## Entraining

In [12]:
from pyspark.ml.feature import StringIndexer, VectorAssembler
from pyspark.sql.types import ArrayType, IntegerType
from pyspark.ml.evaluation import RegressionEvaluator
from pyspark.sql import SparkSession
from pyspark.sql.functions import col
from pyspark.ml.linalg import Vectors
from pyspark.sql.functions import udf
from pyspark.ml.regression import RandomForestRegressor
from pyspark.ml import Pipeline



## Indexation

In [13]:
df.columns

['Airlines',
 'Total_Stops',
 'Price',
 'Duration',
 'Destination',
 'Date',
 'Airlines_list',
 'Pays_Destination',
 'Depart']

In [14]:

# Convertir les variables catégorielles en indices numériques
indexers = [StringIndexer(inputCol=column,   outputCol=column + "_index").fit(df) 
            for column in ["Airlines","Date", "Destination"]]

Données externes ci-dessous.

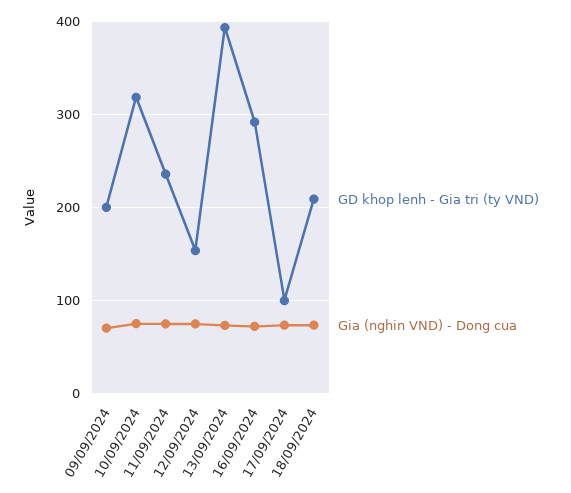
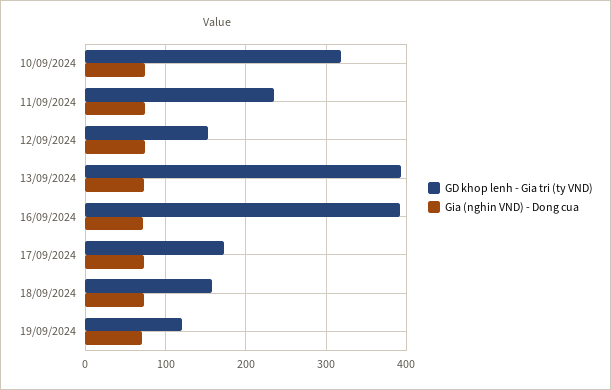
GD khop lenh - Gia tri (ty VND), 09/09/2024: 200 -> none
Gia (nghin VND) - Dong cua, 09/09/2024: 70 -> none
GD khop lenh - Gia tri (ty VND), 16/09/2024: 290 -> 390
GD khop lenh - Gia tri (ty VND), 17/09/2024: 100 -> 170
GD khop lenh - Gia tri (ty VND), 18/09/2024: 210 -> 160
GD khop lenh - Gia tri (ty VND), 19/09/2024: none -> 120
Gia (nghin VND) - Dong cua, 19/09/2024: none -> 70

# Appliquer chaque StringIndexer au DataFrame
for indexer in indexers:
    df = indexer.transform(df)


In [15]:
df.columns

['Airlines',
 'Total_Stops',
 'Price',
 'Duration',
 'Destination',
 'Date',
 'Airlines_list',
 'Pays_Destination',
 'Depart',
 'Airlines_index',
 'Date_index',
 'Destination_index']

In [16]:



assembler = VectorAssembler(
    inputCols=[ "Airlines_index","Date_index", "Destination_index", "Total_Stops", "Duration"],
    outputCol="features"
)
df = assembler.transform(df)




In [17]:
df.na.drop()
df.columns



['Airlines',
 'Total_Stops',
 'Price',
 'Duration',
 'Destination',
 'Date',
 'Airlines_list',
 'Pays_Destination',
 'Depart',
 'Airlines_index',
 'Date_index',
 'Destination_index',
 'features']

In [18]:
# colonnes nécessaires pour l'entraînement
df = df.select(col("features"), col("Price").alias("label"))

## Modeles

In [None]:



# 1. Création du Random Forest
rf = RandomForestRegressor(
    featuresCol="features", 
    labelCol="label",  
    numTrees=100,      # nombre d'arbres
    maxDepth=10,       # profondeur maximale des arbres
    seed=42 ,          # reproductibilité
    maxBins=210 #nombre de valeurs unique
)

# 2. Séparation train/test
(train_data, test_data) = df.randomSplit([0.8, 0.2], seed=42)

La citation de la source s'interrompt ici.